* [THE TASK]
Which lines below fall between the one containing "11 năm 2019./.</p>" and the one containing "background: #edf1e0;"? Repeat them exactly, counting both of those lines, and add nothing else.

Items listed in a dataset:
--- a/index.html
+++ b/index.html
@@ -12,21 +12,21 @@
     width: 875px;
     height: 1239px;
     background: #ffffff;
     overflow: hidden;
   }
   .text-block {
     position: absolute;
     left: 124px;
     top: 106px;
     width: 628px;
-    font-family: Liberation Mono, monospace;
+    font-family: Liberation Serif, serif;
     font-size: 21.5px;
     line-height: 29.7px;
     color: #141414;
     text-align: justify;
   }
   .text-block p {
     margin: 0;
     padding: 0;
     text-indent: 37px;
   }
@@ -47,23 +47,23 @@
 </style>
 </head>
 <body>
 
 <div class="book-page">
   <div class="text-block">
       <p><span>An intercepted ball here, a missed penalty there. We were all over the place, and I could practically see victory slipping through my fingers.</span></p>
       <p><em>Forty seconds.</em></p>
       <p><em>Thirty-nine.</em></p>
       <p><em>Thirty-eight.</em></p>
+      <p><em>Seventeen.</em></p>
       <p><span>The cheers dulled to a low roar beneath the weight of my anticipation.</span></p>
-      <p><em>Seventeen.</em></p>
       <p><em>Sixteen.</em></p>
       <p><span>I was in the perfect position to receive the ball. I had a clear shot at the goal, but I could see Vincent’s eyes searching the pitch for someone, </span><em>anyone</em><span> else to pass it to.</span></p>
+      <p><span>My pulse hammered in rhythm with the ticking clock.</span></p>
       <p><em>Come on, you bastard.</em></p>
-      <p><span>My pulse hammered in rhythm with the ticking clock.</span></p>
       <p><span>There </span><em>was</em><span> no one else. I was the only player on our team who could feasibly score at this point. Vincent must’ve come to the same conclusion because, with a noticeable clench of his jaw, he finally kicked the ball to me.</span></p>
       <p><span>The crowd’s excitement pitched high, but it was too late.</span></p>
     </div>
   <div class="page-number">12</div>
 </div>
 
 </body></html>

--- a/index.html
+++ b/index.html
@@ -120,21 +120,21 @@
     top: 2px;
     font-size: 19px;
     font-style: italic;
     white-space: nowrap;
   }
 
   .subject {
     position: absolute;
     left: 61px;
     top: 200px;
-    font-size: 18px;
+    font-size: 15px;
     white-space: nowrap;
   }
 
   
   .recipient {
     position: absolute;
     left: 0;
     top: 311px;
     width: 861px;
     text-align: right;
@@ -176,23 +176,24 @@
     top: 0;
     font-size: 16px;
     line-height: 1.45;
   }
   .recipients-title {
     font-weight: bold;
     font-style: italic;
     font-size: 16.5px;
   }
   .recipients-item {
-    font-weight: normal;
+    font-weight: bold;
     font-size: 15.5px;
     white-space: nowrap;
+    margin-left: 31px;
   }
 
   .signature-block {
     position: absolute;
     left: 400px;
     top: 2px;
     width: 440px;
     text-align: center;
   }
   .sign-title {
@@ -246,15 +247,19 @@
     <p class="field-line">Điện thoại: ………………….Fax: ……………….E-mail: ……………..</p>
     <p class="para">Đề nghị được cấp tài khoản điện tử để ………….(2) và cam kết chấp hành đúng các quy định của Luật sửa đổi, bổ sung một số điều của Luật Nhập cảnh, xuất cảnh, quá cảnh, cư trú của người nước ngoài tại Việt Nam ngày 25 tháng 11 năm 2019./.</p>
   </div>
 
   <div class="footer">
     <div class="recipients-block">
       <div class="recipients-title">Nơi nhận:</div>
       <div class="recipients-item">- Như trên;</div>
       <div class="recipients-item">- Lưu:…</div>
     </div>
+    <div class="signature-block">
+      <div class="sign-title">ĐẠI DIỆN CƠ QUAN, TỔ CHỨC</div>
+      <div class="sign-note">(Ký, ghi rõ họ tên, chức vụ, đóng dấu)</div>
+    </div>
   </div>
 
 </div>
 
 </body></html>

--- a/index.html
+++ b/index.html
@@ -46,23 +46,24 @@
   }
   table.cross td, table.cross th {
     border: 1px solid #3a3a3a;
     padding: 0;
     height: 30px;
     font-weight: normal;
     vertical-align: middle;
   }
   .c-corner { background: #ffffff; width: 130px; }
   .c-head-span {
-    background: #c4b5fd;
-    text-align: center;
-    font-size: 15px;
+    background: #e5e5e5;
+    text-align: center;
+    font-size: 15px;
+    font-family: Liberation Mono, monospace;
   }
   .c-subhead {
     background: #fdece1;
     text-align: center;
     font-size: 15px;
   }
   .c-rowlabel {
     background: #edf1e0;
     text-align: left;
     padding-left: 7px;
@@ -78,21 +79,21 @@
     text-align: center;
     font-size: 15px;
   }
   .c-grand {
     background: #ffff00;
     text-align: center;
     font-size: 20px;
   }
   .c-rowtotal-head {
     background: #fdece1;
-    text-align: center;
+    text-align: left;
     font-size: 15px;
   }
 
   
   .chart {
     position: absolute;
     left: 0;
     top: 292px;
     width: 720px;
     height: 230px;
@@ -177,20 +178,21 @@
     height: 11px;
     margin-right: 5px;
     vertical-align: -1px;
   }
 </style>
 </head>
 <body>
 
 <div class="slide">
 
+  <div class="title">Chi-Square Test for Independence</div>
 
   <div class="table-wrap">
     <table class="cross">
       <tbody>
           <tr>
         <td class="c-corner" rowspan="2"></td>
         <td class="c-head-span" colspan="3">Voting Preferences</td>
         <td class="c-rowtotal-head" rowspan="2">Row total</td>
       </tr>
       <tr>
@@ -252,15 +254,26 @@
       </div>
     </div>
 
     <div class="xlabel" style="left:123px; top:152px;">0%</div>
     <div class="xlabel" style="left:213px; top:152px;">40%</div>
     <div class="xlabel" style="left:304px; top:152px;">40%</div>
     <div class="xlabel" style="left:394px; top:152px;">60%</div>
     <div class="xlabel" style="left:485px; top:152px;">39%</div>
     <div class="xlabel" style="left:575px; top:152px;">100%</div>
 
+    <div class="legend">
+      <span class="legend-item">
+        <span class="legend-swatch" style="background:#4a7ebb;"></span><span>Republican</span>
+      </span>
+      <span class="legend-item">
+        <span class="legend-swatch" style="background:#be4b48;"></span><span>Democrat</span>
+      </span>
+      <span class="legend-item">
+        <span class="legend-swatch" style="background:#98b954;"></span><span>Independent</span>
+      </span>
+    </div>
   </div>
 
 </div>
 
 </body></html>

* [PROBLEM SOLUTION]
     <p class="para">Đề nghị được cấp tài khoản điện tử để ………….(2) và cam kết chấp hành đúng các quy định của Luật sửa đổi, bổ sung một số điều của Luật Nhập cảnh, xuất cảnh, quá cảnh, cư trú của người nước ngoài tại Việt Nam ngày 25 tháng 11 năm 2019./.</p>
   </div>
 
   <div class="footer">
     <div class="recipients-block">
       <div class="recipients-title">Nơi nhận:</div>
       <div class="recipients-item">- Như trên;</div>
       <div class="recipients-item">- Lưu:…</div>
     </div>
+    <div class="signature-block">
+      <div class="sign-title">ĐẠI DIỆN CƠ QUAN, TỔ CHỨC</div>
+      <div class="sign-note">(Ký, ghi rõ họ tên, chức vụ, đóng dấu)</div>
+    </div>
   </div>
 
 </div>
 
 </body></html>

--- a/index.html
+++ b/index.html
@@ -46,23 +46,24 @@
   }
   table.cross td, table.cross th {
     border: 1px solid #3a3a3a;
     padding: 0;
     height: 30px;
     font-weight: normal;
     vertical-align: middle;
   }
   .c-corner { background: #ffffff; width: 130px; }
   .c-head-span {
-    background: #c4b5fd;
-    text-align: center;
-    font-size: 15px;
+    background: #e5e5e5;
+    text-align: center;
+    font-size: 15px;
+    font-family: Liberation Mono, monospace;
   }
   .c-subhead {
     background: #fdece1;
     text-align: center;
     font-size: 15px;
   }
   .c-rowlabel {
     background: #edf1e0;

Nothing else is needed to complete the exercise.